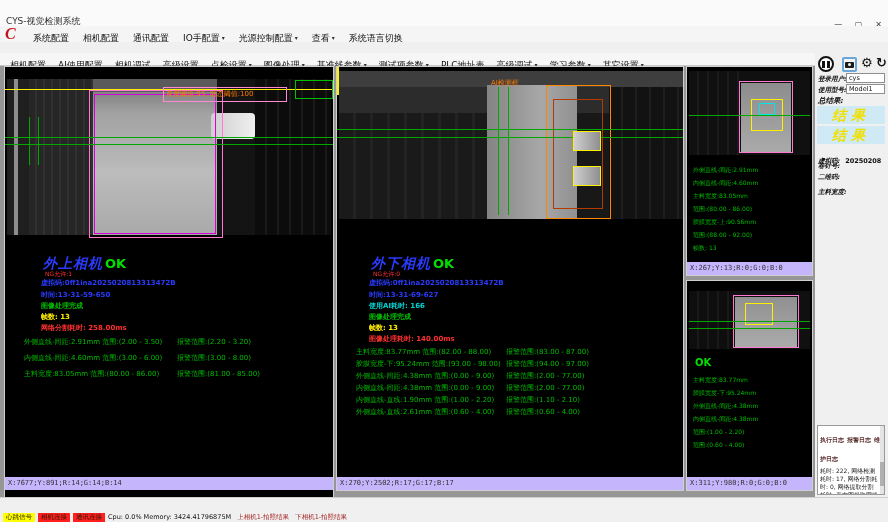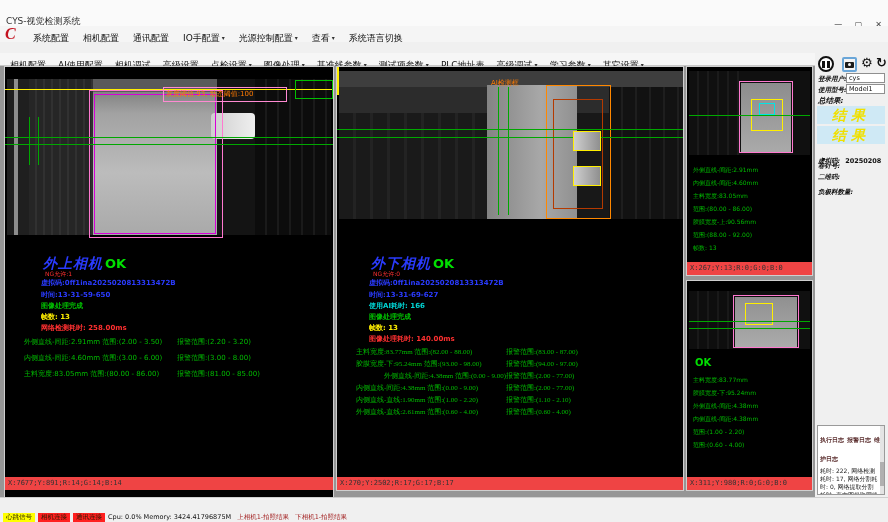--- a/index.html
+++ b/index.html
@@ -18,21 +18,21 @@
   #tabrow{position:absolute;left:0;top:42px;width:888px;height:14px;background:#14b8a6;border-bottom:1px solid #b5b5b5;box-sizing:border-box;margin-top:36px;}
   #run-tab{position:absolute;left:3px;top:0;height:11px;padding:0 7px;background:#fbfbfb;border:1px solid #9f9f9f;border-bottom:none;
            font-size:8px;line-height:10px;color:#222;box-sizing:border-box;}
   #toolbar{position:absolute;left:0;top:53px;width:888px;height:13px;background:#f6f6f6;border-bottom:1px solid #c9c9c9;box-sizing:border-box;}
   #toolbar-items{position:absolute;left:4px;top:0;white-space:nowrap;}
   .tool-item{display:inline-block;font-size:9px;line-height:12px;padding:0 6px;color:#111;}
   .dd-arrow{font-size:6px;color:#333;margin-left:2px;vertical-align:1px;}
   
   #main-bg{position:absolute;left:0;top:66px;width:815px;height:431px;background:#969696;}
   .panel{position:absolute;background:#000;border:1px solid #cfcfcf;box-sizing:border-box;}
-  .coord-strip{position:absolute;left:0;width:100%;height:13px;background:#ef4444;color:#333;
+  .coord-strip{position:absolute;left:0;width:100%;height:13px;background:#c4b5fd;color:#333;
                font-family:"DejaVu Sans Mono",monospace;font-size:7px;line-height:13px;padding-left:3px;box-sizing:border-box;}
   .cam-title{font-style:italic;font-weight:bold;font-size:14px;color:#2a3bff;letter-spacing:1px;white-space:nowrap;}
   .ok-txt{font-style:normal;font-weight:bold;font-size:13px;color:#00e000;margin-left:2px;}
   .t7{font-size:7px;line-height:10px;white-space:nowrap;font-weight:bold;}
   .t6{font-size:6px;line-height:8px;white-space:nowrap;}
   .blue{color:#2a3bff}.green{color:#00c000}.yellow{color:#ffef00}.red{color:#ff3030}.cyan{color:#00d5d5}.orange{color:#ff7a00}
   .meas-wrap{position:absolute;font-size:7px;color:#00bb00;}
   .meas-row{position:absolute;left:11px;white-space:nowrap;}
   .mini-line{font-size:6px;line-height:13px;color:#00bb00;white-space:nowrap;}
   .hline{position:absolute;height:1px;background:#00a800;}
@@ -116,21 +116,21 @@
     <div class="abs" style="left:290px;top:13px;width:36px;height:17px;border:1px solid #00c000;"></div>
 
     <div class="abs" style="left:38px;top:186px;">
       <span class="cam-title">外上相机</span><span class="ok-txt">OK</span>
     </div>
     <div class="abs t6 red" style="left:40px;top:203px;">NG允许:1</div>
     <div class="abs t7 blue" style="left:36px;top:211px;">虚拟码:0ff1ina2025020813313472B</div>
     <div class="abs t7 blue" style="left:36px;top:223px;">时间:13-31-59-650</div>
     <div class="abs t7 green" style="left:36px;top:234px;">图像处理完成</div>
     <div class="abs t7 yellow" style="left:36px;top:245px;">帧数: 13</div>
-    <div class="abs t7 red" style="left:36px;top:256px;">网络检测耗时: 258.00ms</div>
+    <div class="abs t7 red" style="left:36px;top:256px;">网络分割耗时: 258.00ms</div>
     <div id="lp-meas" class="meas-wrap" style="left:8px;top:270px;width:318px;height:80px;">
         <div class="meas-row" style="top: 0px;"><span style="display: inline-block; width: 153px;">外侧直线-间距:2.91mm 范围:(2.00 - 3.50)</span><span>报警范围:(2.20 - 3.20)</span></div>
         <div class="meas-row" style="top: 16px;"><span style="display: inline-block; width: 153px;">内侧直线-间距:4.60mm 范围:(3.00 - 6.00)</span><span>报警范围:(3.00 - 8.00)</span></div>
         <div class="meas-row" style="top: 32px;"><span style="display: inline-block; width: 153px;">主料宽度:83.05mm 范围:(80.00 - 86.00)</span><span>报警范围:(81.00 - 85.00)</span></div>
       </div>
     <div class="coord-strip" style="top:410px;">X:7677;Y:891;R:14;G:14;B:14</div>
   </div>
 
   <div class="panel" style="left:336px;top:66px;width:348px;height:425px;">
     <div class="abs" style="left:0;top:0;width:2px;height:28px;background:#ffef00;"></div>
@@ -155,24 +155,24 @@
     <div class="abs" style="left:34px;top:186px;">
       <span class="cam-title">外下相机</span><span class="ok-txt">OK</span>
     </div>
     <div class="abs t6 red" style="left:36px;top:203px;">NG允许:0</div>
     <div class="abs t7 blue" style="left:32px;top:211px;">虚拟码:0ff1ina2025020813313472B</div>
     <div class="abs t7 blue" style="left:32px;top:223px;">时间:13-31-69-627</div>
     <div class="abs t7 cyan" style="left:32px;top:234px;">使用AI耗时: 166</div>
     <div class="abs t7 green" style="left:32px;top:245px;">图像处理完成</div>
     <div class="abs t7 yellow" style="left:32px;top:256px;">帧数: 13</div>
     <div class="abs t7 red" style="left:32px;top:267px;">图像处理耗时: 140.00ms</div>
-    <div id="cp-meas" class="meas-wrap" style="left:8px;top:280px;width:336px;height:80px;font-family:Liberation Serif, serif;">
+    <div id="cp-meas" class="meas-wrap" style="left:8px;top:280px;width:336px;height:80px;">
         <div class="meas-row" style="top: 0px;"><span style="display: inline-block; width: 150px;">主料宽度:83.77mm 范围:(82.00 - 88.00)</span><span>报警范围:(83.00 - 87.00)</span></div>
         <div class="meas-row" style="top: 12px;"><span style="display: inline-block; width: 150px;">胶膜宽度-下:95.24mm 范围:(93.00 - 98.00)</span><span>报警范围:(94.00 - 97.00)</span></div>
-        <div class="meas-row" style="top: 24px;"><span style="display: inline-block; width: 150px; text-align: right;">外侧直线-间距:4.38mm 范围:(0.00 - 9.00)</span><span>报警范围:(2.00 - 77.00)</span></div>
+        <div class="meas-row" style="top: 24px;"><span style="display: inline-block; width: 150px;">外侧直线-间距:4.38mm 范围:(0.00 - 9.00)</span><span>报警范围:(2.00 - 77.00)</span></div>
         <div class="meas-row" style="top: 36px;"><span style="display: inline-block; width: 150px;">内侧直线-间距:4.38mm 范围:(0.00 - 9.00)</span><span>报警范围:(2.00 - 77.00)</span></div>
         <div class="meas-row" style="top: 48px;"><span style="display: inline-block; width: 150px;">内侧直线-直线:1.90mm 范围:(1.00 - 2.20)</span><span>报警范围:(1.10 - 2.10)</span></div>
         <div class="meas-row" style="top: 60px;"><span style="display: inline-block; width: 150px;">外侧直线-直线:2.61mm 范围:(0.60 - 4.00)</span><span>报警范围:(0.60 - 4.00)</span></div>
       </div>
     <div class="coord-strip" style="top:410px;">X:270;Y:2502;R:17;G:17;B:17</div>
   </div>
 
   <div class="panel" style="left:686px;top:66px;width:127px;height:210px;">
     <div style="position:absolute;left:2px;top:4px;width:121px;height:84px;background:#101010;overflow:hidden;">
       <div class="abs" style="left:0;top:0;width:50px;height:84px;background:repeating-linear-gradient(90deg,#101010 0 8px,#1b1b1b 8px 10px);"></div>
@@ -235,21 +235,21 @@
     <span class="sb-label abs" style="left:3px;top:43px;font-size:7.5px;">总结果:</span>
     <div class="result-box" style="top:53px;">结果</div>
     <div class="result-box" style="top:73px;">结果</div>
 
     <div class="abs" style="left:3px;top:95px;">
       <span class="sb-label">虚拟码:</span>
       <span class="sb-label" style="font-style:normal;">20250208</span>
     </div>
     <span class="sb-label abs" style="left:3px;top:109px;">卷针号:</span>
     <span class="sb-label abs" style="left:3px;top:120px;">二维码:</span>
-    <span class="sb-label abs" style="left:3px;top:135px;">负极料数量:</span>
+    <span class="sb-label abs" style="left:3px;top:135px;">主料宽度:</span>
 
     <div id="log-box">
       <div id="log-tabs" style="padding:1px 2px;"><span class="log-tab">执行日志</span><span class="log-tab">报警日志</span><span class="log-tab">维护日志</span></div>
       <div id="log-text">耗时: 222, 网络检测耗时: 17, 网络分割耗时: 0, 网络提取分割耗时: 直方图提取网络成功 2025:02:08-13:31:59:650-cys--外上相机--图像处理耗时: 258.00ms</div>
       <div id="log-scroll">
           <div id="log-thumb"></div>
         </div>
     </div>
   </div>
* * * * * * * * *
> [AIM OF THE TASK]: Within the material above, show every line that includes "weight".

> [TASK RESPONSE]:
   .cam-title{font-style:italic;font-weight:bold;font-size:14px;color:#2a3bff;letter-spacing:1px;white-space:nowrap;}
   .ok-txt{font-style:normal;font-weight:bold;font-size:13px;color:#00e000;margin-left:2px;}
   .t7{font-size:7px;line-height:10px;white-space:nowrap;font-weight:bold;}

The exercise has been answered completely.